YOUR TASK: Only some lines are wanted. Transcribe, exactly, the lines below from the line with "- CMS Headless" up to and including the line with "- Arquitetura e".

[Detected change data]
· · · ·

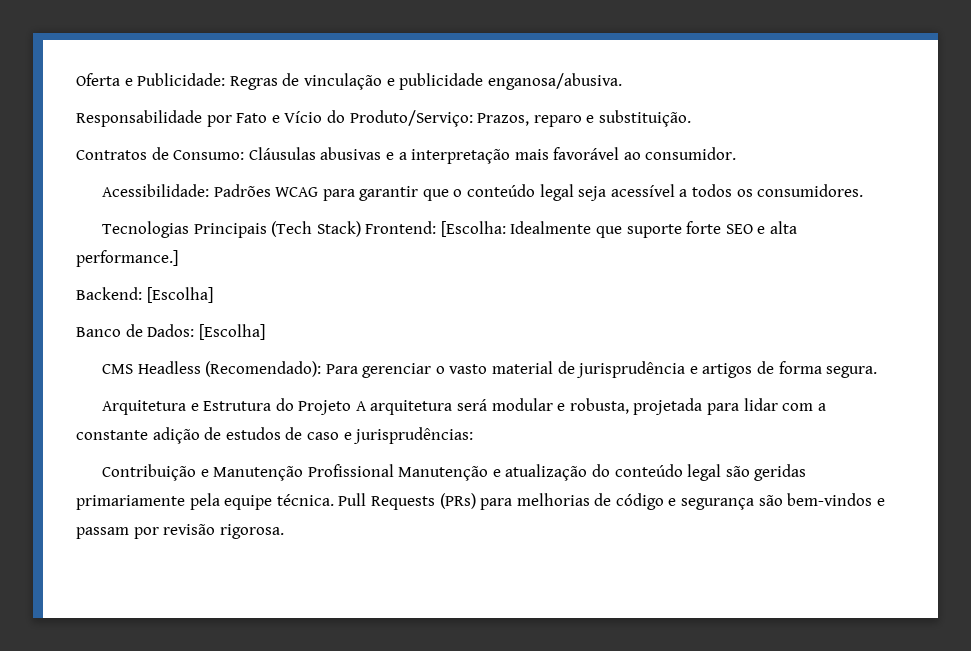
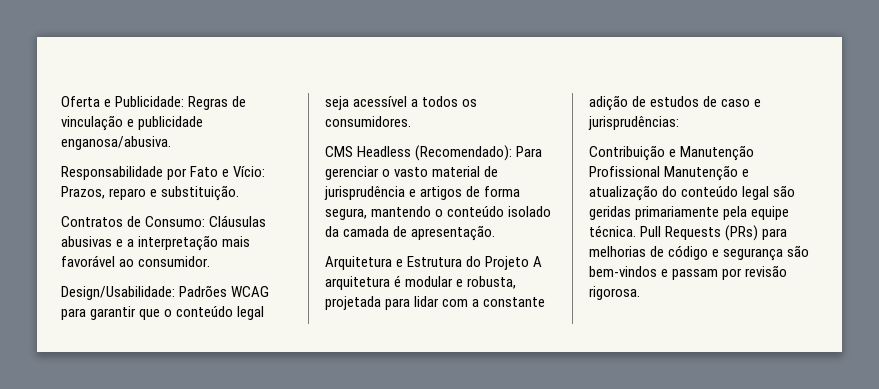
- Responsabilidade por Fato e Vício do Produto/Serviço: Prazos, reparo e substituição.
+ Responsabilidade por Fato e Vício: Prazos, reparo e substituição.
- Acessibilidade: Padrões WCAG para garantir que o conteúdo legal seja acessível a todos os consumidores.
+ Design/Usabilidade: Padrões WCAG para garantir que o conteúdo legal seja acessível a todos os consumidores.
- Tecnologias Principais (Tech Stack) Frontend: [Escolha: Idealmente que suporte forte SEO e alta performance.]
- Backend: [Escolha]
- Banco de Dados: [Escolha]
- CMS Headless (Recomendado): Para gerenciar o vasto material de jurisprudência e artigos de forma segura.
+ CMS Headless (Recomendado): Para gerenciar o vasto material de jurisprudência e artigos de forma segura, mantendo o conteúdo isolado da camada de apresentação.
- Arquitetura e Estrutura do Projeto A arquitetura será modular e robusta, projetada para lidar com a constante adição de estudos de caso e jurisprudências:
+ Arquitetura e Estrutura do Projeto A arquitetura é modular e robusta, projetada para lidar com a constante adição de estudos de caso e jurisprudências:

· · · ·

ANSWER SECTION:
- CMS Headless (Recomendado): Para gerenciar o vasto material de jurisprudência e artigos de forma segura.
+ CMS Headless (Recomendado): Para gerenciar o vasto material de jurisprudência e artigos de forma segura, mantendo o conteúdo isolado da camada de apresentação.
- Arquitetura e Estrutura do Projeto A arquitetura será modular e robusta, projetada para lidar com a constante adição de estudos de caso e jurisprudências:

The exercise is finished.